• [WORK REQUIRED]
Go through the entries below and print, exactly, the lines starting at the one with "(109, 326) none -> (103, 262) //" and ending at the one with "[203,321,445,334] sat sati", keeping both ends and no others.
***** SUPPLIED RECORDS *****
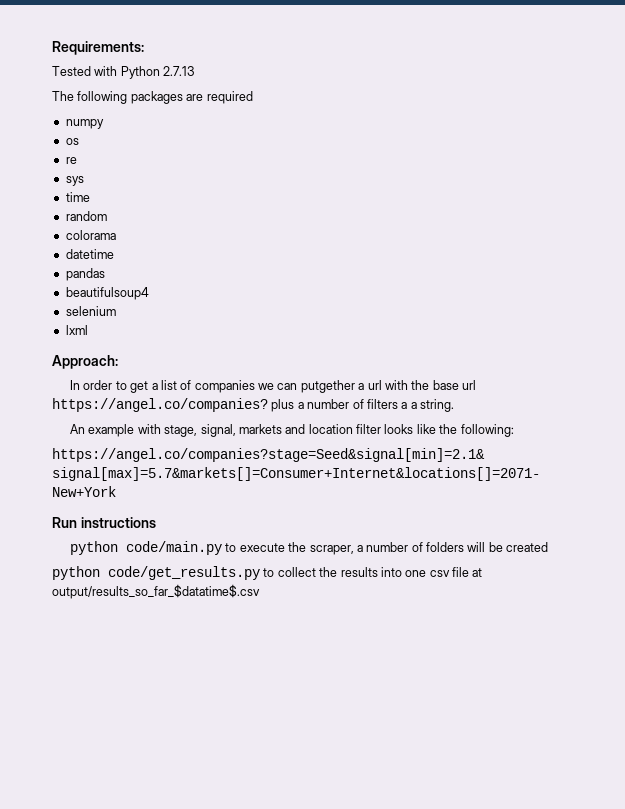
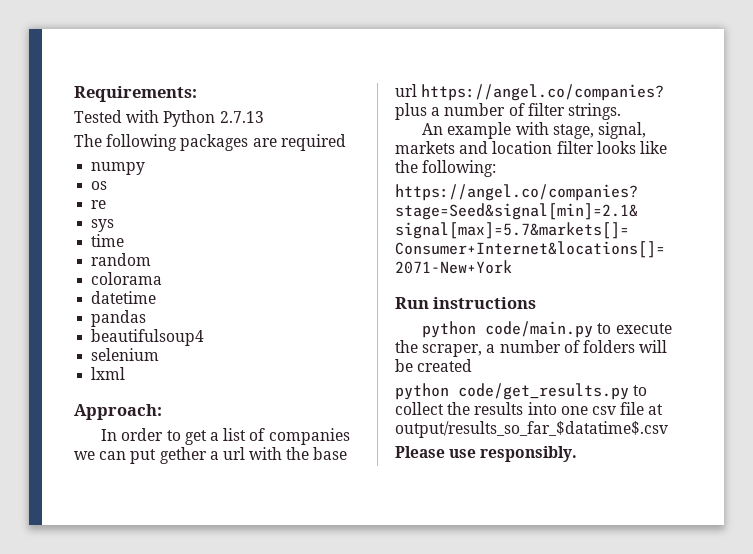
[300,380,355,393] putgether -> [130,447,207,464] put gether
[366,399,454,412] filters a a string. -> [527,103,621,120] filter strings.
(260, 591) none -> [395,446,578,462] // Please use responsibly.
*****
***** SUPPLIED RECORDS *****
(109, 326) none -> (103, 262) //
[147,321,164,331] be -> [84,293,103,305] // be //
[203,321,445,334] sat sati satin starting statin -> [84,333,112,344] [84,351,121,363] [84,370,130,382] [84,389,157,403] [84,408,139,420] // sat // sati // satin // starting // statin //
*****
• [YOUR SOLUTION]
(109, 326) none -> (103, 262) //
[147,321,164,331] be -> [84,293,103,305] // be //
[203,321,445,334] sat sati satin starting statin -> [84,333,112,344] [84,351,121,363] [84,370,130,382] [84,389,157,403] [84,408,139,420] // sat // sati // satin // starting // statin //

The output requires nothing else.